Another day, another Coty legal headache
Coty is back in the penalty box, this time courtesy of a securities class action notice from Hagens Berman. The complaint targets investors who bought Coty stock between Nov. 5, 2025 and Feb. 4, 2026 — basically the window when the company was still selling the story that fiscal 2026 trends were headed in the right direction.
The plot twist was ugly
Then came the Feb. 5 Q2 2026 earnings report, and the vibe shifted fast. Consumer Beauty operating income fell more than 70% year over year, Prestige operating income dropped more than 18%, and Coty yanked its FY 2026 EBITDA and free cash flow guidance. Oh, and CEO Sue Y. Nabi was out the door, which is not exactly the kind of leadership update investors put on their vision boards.
Why shareholders care
This isn’t just legal theater.
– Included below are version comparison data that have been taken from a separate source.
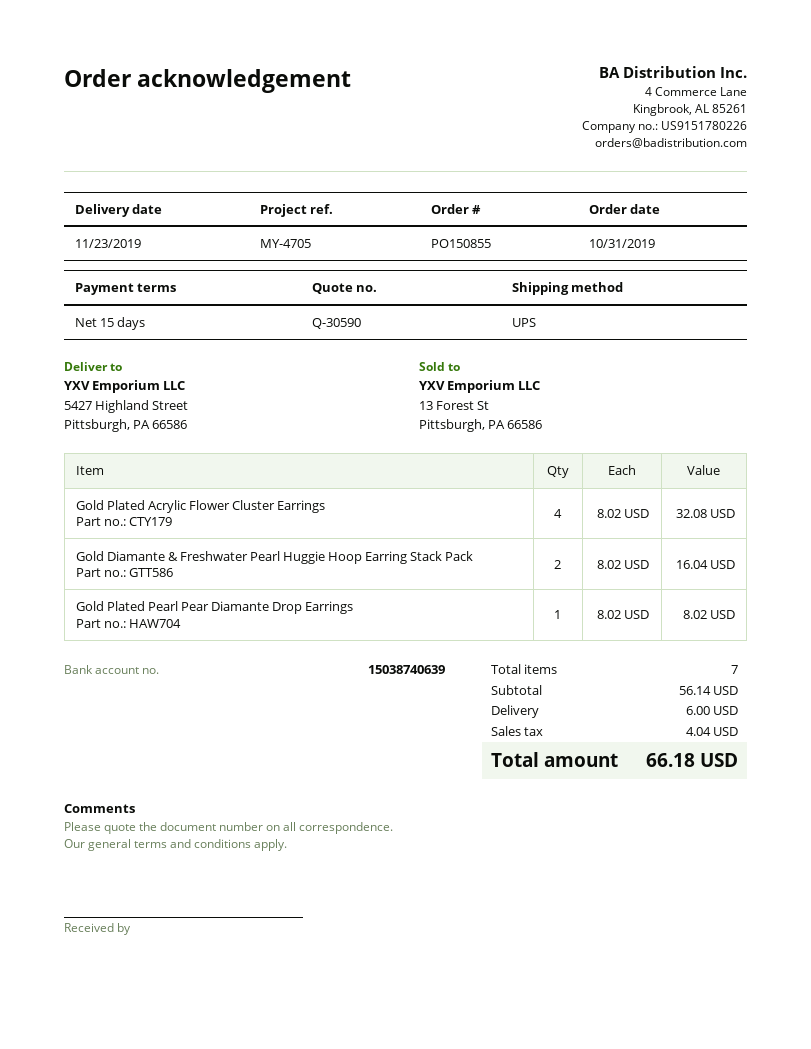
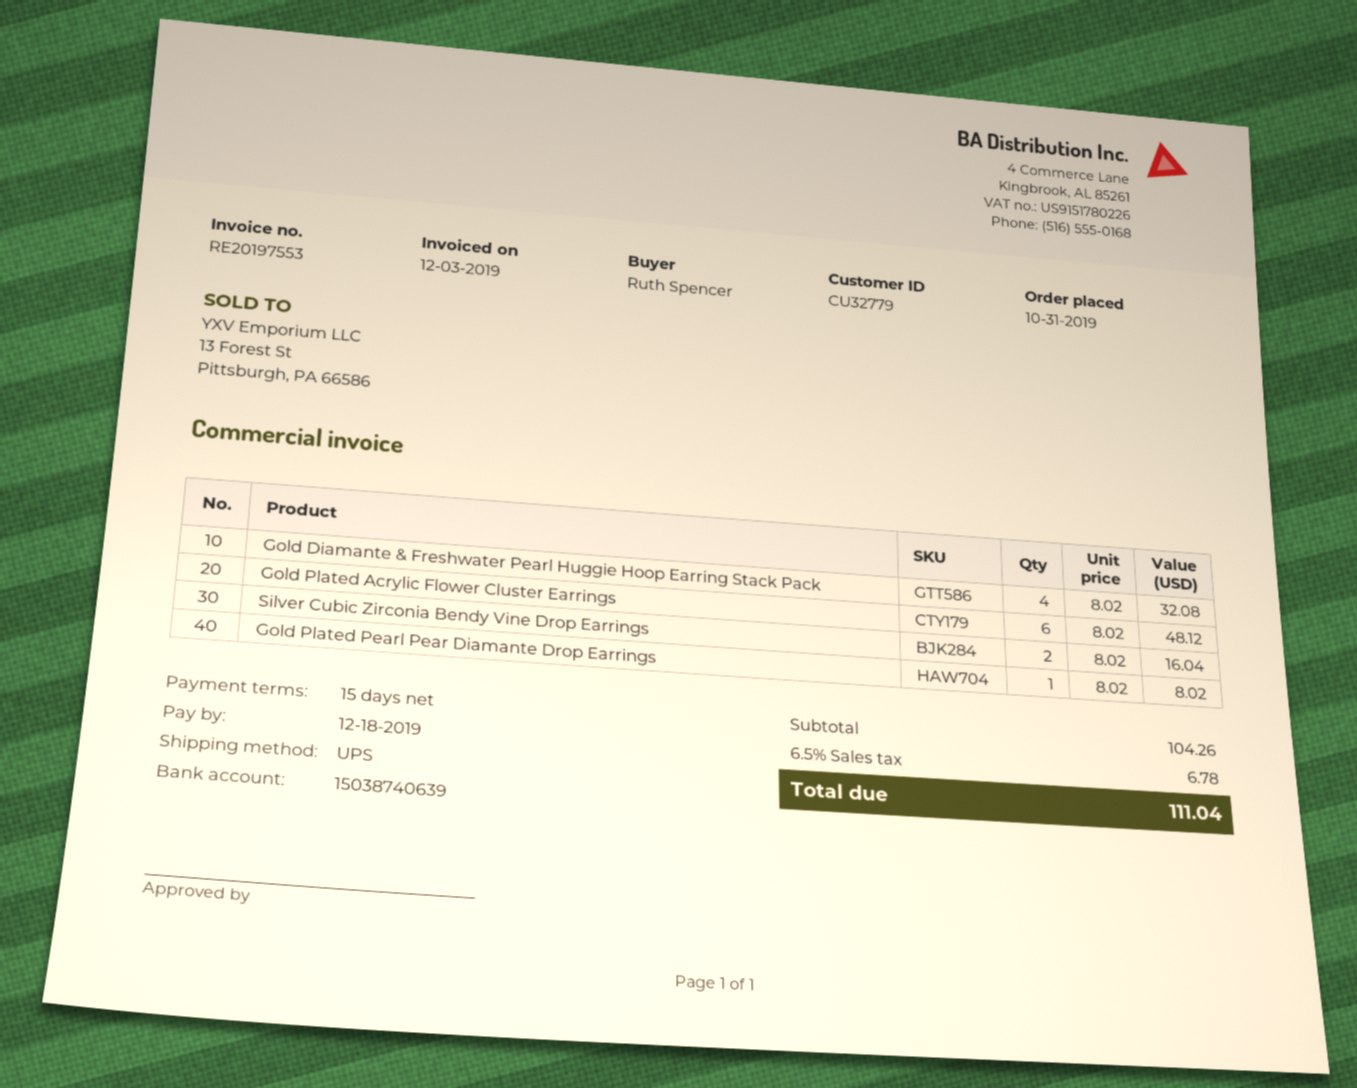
Gold Plated Acrylic Flower Cluster Earrings: 4 x 8.02 = 32.08 -> 6 x 8.02 = 48.12
Gold Diamante & Freshwater Pearl Huggie Hoop Earring Stack Pack: 2 x 8.02 = 16.04 -> 4 x 8.02 = 32.08
Silver Cubic Zirconia Bendy Vine Drop Earrings: none -> 2 x 8.02 = 16.04
subtotal: 56.14 -> 104.26
shipping: 6.00 -> none
tax: 4.04 -> 6.78
total: 66.18 -> 111.04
When a company talks up improving sales trends, then later reveals a rougher reality, plaintiffs’ lawyers smell opportunity like sharks smell chum.
Investors will be watching for three things:
- whether Coty’s disclosures about trend improvement hold up under scrutiny
- whether the withdrawn guidance becomes part of a broader credibility problem
- whether the litigation drags on sentiment while the business tries to stabilize
Big picture: Coty may have plenty of product on the shelf, but right now it’s also stocking up on lawsuits.